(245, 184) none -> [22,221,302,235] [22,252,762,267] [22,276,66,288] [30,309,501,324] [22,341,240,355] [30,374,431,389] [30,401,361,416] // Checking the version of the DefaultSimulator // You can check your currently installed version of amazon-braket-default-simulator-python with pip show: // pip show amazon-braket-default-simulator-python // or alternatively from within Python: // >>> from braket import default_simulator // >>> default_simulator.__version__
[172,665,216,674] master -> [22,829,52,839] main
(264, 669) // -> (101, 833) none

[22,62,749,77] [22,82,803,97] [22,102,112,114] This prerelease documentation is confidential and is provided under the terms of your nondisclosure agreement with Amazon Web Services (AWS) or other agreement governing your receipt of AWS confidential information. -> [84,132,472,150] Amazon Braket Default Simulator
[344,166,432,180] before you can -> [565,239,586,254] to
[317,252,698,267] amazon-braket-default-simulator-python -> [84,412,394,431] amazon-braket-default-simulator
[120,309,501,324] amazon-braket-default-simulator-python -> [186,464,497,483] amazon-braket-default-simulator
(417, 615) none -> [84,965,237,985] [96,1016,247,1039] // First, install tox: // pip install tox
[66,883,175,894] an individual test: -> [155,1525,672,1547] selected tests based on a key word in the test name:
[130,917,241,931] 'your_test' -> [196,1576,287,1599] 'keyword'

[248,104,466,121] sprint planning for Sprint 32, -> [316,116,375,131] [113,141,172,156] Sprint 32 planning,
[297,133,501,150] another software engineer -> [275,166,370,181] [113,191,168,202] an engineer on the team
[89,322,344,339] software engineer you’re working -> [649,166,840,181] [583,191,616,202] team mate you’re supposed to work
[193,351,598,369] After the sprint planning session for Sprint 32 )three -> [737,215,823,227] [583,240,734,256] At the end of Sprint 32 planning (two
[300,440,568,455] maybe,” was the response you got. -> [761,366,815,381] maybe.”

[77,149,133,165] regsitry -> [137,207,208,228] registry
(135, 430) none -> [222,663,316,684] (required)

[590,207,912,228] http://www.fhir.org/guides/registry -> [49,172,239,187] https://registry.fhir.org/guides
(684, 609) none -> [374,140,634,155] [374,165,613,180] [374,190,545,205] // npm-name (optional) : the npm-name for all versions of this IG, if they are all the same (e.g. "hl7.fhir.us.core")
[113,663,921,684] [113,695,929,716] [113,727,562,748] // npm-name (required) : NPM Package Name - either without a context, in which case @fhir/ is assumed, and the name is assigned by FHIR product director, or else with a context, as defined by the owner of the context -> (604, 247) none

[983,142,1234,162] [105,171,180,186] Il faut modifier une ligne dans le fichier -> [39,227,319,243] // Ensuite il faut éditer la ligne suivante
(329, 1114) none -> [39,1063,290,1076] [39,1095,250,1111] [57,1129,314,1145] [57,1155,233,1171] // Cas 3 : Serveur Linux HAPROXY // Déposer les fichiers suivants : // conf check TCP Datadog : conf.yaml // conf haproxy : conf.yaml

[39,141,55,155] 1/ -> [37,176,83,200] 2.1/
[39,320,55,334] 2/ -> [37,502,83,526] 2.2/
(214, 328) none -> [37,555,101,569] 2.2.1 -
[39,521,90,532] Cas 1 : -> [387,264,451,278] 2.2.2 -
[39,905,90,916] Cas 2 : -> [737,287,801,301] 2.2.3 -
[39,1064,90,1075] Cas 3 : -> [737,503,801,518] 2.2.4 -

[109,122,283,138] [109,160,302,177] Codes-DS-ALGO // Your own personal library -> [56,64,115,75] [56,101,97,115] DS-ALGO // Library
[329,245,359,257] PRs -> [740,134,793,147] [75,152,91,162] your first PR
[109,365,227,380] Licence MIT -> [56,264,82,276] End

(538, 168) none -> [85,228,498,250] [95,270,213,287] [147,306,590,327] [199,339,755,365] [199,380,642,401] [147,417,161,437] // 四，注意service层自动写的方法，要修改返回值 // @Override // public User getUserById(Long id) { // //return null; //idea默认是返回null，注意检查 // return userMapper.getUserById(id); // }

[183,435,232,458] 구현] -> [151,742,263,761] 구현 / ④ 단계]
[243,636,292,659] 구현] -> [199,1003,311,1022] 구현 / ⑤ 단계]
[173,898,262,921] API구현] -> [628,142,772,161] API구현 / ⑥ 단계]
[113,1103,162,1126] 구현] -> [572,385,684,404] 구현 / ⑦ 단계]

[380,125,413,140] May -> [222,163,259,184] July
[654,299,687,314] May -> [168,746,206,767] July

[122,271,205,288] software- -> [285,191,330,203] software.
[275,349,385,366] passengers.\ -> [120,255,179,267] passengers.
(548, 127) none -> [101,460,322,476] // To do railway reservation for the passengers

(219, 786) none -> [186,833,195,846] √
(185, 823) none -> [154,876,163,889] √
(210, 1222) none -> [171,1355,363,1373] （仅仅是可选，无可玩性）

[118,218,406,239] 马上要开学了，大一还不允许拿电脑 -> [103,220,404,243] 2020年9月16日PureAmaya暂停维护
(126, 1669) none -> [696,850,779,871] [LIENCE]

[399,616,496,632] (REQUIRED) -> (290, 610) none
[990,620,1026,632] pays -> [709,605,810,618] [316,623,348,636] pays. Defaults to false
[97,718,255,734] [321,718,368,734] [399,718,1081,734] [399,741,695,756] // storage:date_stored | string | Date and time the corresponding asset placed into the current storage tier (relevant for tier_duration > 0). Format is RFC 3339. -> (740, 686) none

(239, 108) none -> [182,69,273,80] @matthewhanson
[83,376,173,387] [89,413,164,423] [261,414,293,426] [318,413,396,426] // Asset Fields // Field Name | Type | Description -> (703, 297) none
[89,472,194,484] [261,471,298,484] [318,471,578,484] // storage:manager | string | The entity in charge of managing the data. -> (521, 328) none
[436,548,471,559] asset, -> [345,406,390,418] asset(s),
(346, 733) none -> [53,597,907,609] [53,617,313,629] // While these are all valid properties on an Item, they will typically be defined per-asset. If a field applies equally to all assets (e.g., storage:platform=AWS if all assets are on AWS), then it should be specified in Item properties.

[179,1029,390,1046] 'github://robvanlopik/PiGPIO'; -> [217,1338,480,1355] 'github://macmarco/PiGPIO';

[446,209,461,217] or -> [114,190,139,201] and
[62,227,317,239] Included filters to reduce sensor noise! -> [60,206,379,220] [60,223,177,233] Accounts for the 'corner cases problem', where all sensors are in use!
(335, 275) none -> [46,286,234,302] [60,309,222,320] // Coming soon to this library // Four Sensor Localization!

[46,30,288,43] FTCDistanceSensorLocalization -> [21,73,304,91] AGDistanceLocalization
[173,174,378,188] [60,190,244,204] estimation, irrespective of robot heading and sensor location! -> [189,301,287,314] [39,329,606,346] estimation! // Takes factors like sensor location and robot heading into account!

------------------------------------------------------------------------

* _Task item_
Go through the listing and copy each line exactly.

* _Output of the task_
(245, 184) none -> [22,221,302,235] [22,252,762,267] [22,276,66,288] [30,309,501,324] [22,341,240,355] [30,374,431,389] [30,401,361,416] // Checking the version of the DefaultSimulator // You can check your currently installed version of amazon-braket-default-simulator-python with pip show: // pip show amazon-braket-default-simulator-python // or alternatively from within Python: // >>> from braket import default_simulator // >>> default_simulator.__version__
[172,665,216,674] master -> [22,829,52,839] main
(264, 669) // -> (101, 833) none

[22,62,749,77] [22,82,803,97] [22,102,112,114] This prerelease documentation is confidential and is provided under the terms of your nondisclosure agreement with Amazon Web Services (AWS) or other agreement governing your receipt of AWS confidential information. -> [84,132,472,150] Amazon Braket Default Simulator
[344,166,432,180] before you can -> [565,239,586,254] to
[317,252,698,267] amazon-braket-default-simulator-python -> [84,412,394,431] amazon-braket-default-simulator
[120,309,501,324] amazon-braket-default-simulator-python -> [186,464,497,483] amazon-braket-default-simulator
(417, 615) none -> [84,965,237,985] [96,1016,247,1039] // First, install tox: // pip install tox
[66,883,175,894] an individual test: -> [155,1525,672,1547] selected tests based on a key word in the test name:
[130,917,241,931] 'your_test' -> [196,1576,287,1599] 'keyword'

[248,104,466,121] sprint planning for Sprint 32, -> [316,116,375,131] [113,141,172,156] Sprint 32 planning,
[297,133,501,150] another software engineer -> [275,166,370,181] [113,191,168,202] an engineer on the team
[89,322,344,339] software engineer you’re working -> [649,166,840,181] [583,191,616,202] team mate you’re supposed to work
[193,351,598,369] After the sprint planning session for Sprint 32 )three -> [737,215,823,227] [583,240,734,256] At the end of Sprint 32 planning (two
[300,440,568,455] maybe,” was the response you got. -> [761,366,815,381] maybe.”

[77,149,133,165] regsitry -> [137,207,208,228] registry
(135, 430) none -> [222,663,316,684] (required)

[590,207,912,228] http://www.fhir.org/guides/registry -> [49,172,239,187] https://registry.fhir.org/guides
(684, 609) none -> [374,140,634,155] [374,165,613,180] [374,190,545,205] // npm-name (optional) : the npm-name for all versions of this IG, if they are all the same (e.g. "hl7.fhir.us.core")
[113,663,921,684] [113,695,929,716] [113,727,562,748] // npm-name (required) : NPM Package Name - either without a context, in which case @fhir/ is assumed, and the name is assigned by FHIR product director, or else with a context, as defined by the owner of the context -> (604, 247) none

[983,142,1234,162] [105,171,180,186] Il faut modifier une ligne dans le fichier -> [39,227,319,243] // Ensuite il faut éditer la ligne suivante
(329, 1114) none -> [39,1063,290,1076] [39,1095,250,1111] [57,1129,314,1145] [57,1155,233,1171] // Cas 3 : Serveur Linux HAPROXY // Déposer les fichiers suivants : // conf check TCP Datadog : conf.yaml // conf haproxy : conf.yaml

[39,141,55,155] 1/ -> [37,176,83,200] 2.1/
[39,320,55,334] 2/ -> [37,502,83,526] 2.2/
(214, 328) none -> [37,555,101,569] 2.2.1 -
[39,521,90,532] Cas 1 : -> [387,264,451,278] 2.2.2 -
[39,905,90,916] Cas 2 : -> [737,287,801,301] 2.2.3 -
[39,1064,90,1075] Cas 3 : -> [737,503,801,518] 2.2.4 -

[109,122,283,138] [109,160,302,177] Codes-DS-ALGO // Your own personal library -> [56,64,115,75] [56,101,97,115] DS-ALGO // Library
[329,245,359,257] PRs -> [740,134,793,147] [75,152,91,162] your first PR
[109,365,227,380] Licence MIT -> [56,264,82,276] End

(538, 168) none -> [85,228,498,250] [95,270,213,287] [147,306,590,327] [199,339,755,365] [199,380,642,401] [147,417,161,437] // 四，注意service层自动写的方法，要修改返回值 // @Override // public User getUserById(Long id) { // //return null; //idea默认是返回null，注意检查 // return userMapper.getUserById(id); // }

[183,435,232,458] 구현] -> [151,742,263,761] 구현 / ④ 단계]
[243,636,292,659] 구현] -> [199,1003,311,1022] 구현 / ⑤ 단계]
[173,898,262,921] API구현] -> [628,142,772,161] API구현 / ⑥ 단계]
[113,1103,162,1126] 구현] -> [572,385,684,404] 구현 / ⑦ 단계]

[380,125,413,140] May -> [222,163,259,184] July
[654,299,687,314] May -> [168,746,206,767] July

[122,271,205,288] software- -> [285,191,330,203] software.
[275,349,385,366] passengers.\ -> [120,255,179,267] passengers.
(548, 127) none -> [101,460,322,476] // To do railway reservation for the passengers

(219, 786) none -> [186,833,195,846] √
(185, 823) none -> [154,876,163,889] √
(210, 1222) none -> [171,1355,363,1373] （仅仅是可选，无可玩性）

[118,218,406,239] 马上要开学了，大一还不允许拿电脑 -> [103,220,404,243] 2020年9月16日PureAmaya暂停维护
(126, 1669) none -> [696,850,779,871] [LIENCE]

[399,616,496,632] (REQUIRED) -> (290, 610) none
[990,620,1026,632] pays -> [709,605,810,618] [316,623,348,636] pays. Defaults to false
[97,718,255,734] [321,718,368,734] [399,718,1081,734] [399,741,695,756] // storage:date_stored | string | Date and time the corresponding asset placed into the current storage tier (relevant for tier_duration > 0). Format is RFC 3339. -> (740, 686) none

(239, 108) none -> [182,69,273,80] @matthewhanson
[83,376,173,387] [89,413,164,423] [261,414,293,426] [318,413,396,426] // Asset Fields // Field Name | Type | Description -> (703, 297) none
[89,472,194,484] [261,471,298,484] [318,471,578,484] // storage:manager | string | The entity in charge of managing the data. -> (521, 328) none
[436,548,471,559] asset, -> [345,406,390,418] asset(s),
(346, 733) none -> [53,597,907,609] [53,617,313,629] // While these are all valid properties on an Item, they will typically be defined per-asset. If a field applies equally to all assets (e.g., storage:platform=AWS if all assets are on AWS), then it should be specified in Item properties.

[179,1029,390,1046] 'github://robvanlopik/PiGPIO'; -> [217,1338,480,1355] 'github://macmarco/PiGPIO';

[446,209,461,217] or -> [114,190,139,201] and
[62,227,317,239] Included filters to reduce sensor noise! -> [60,206,379,220] [60,223,177,233] Accounts for the 'corner cases problem', where all sensors are in use!
(335, 275) none -> [46,286,234,302] [60,309,222,320] // Coming soon to this library // Four Sensor Localization!

[46,30,288,43] FTCDistanceSensorLocalization -> [21,73,304,91] AGDistanceLocalization
[173,174,378,188] [60,190,244,204] estimation, irrespective of robot heading and sensor location! -> [189,301,287,314] [39,329,606,346] estimation! // Takes factors like sensor location and robot heading into account!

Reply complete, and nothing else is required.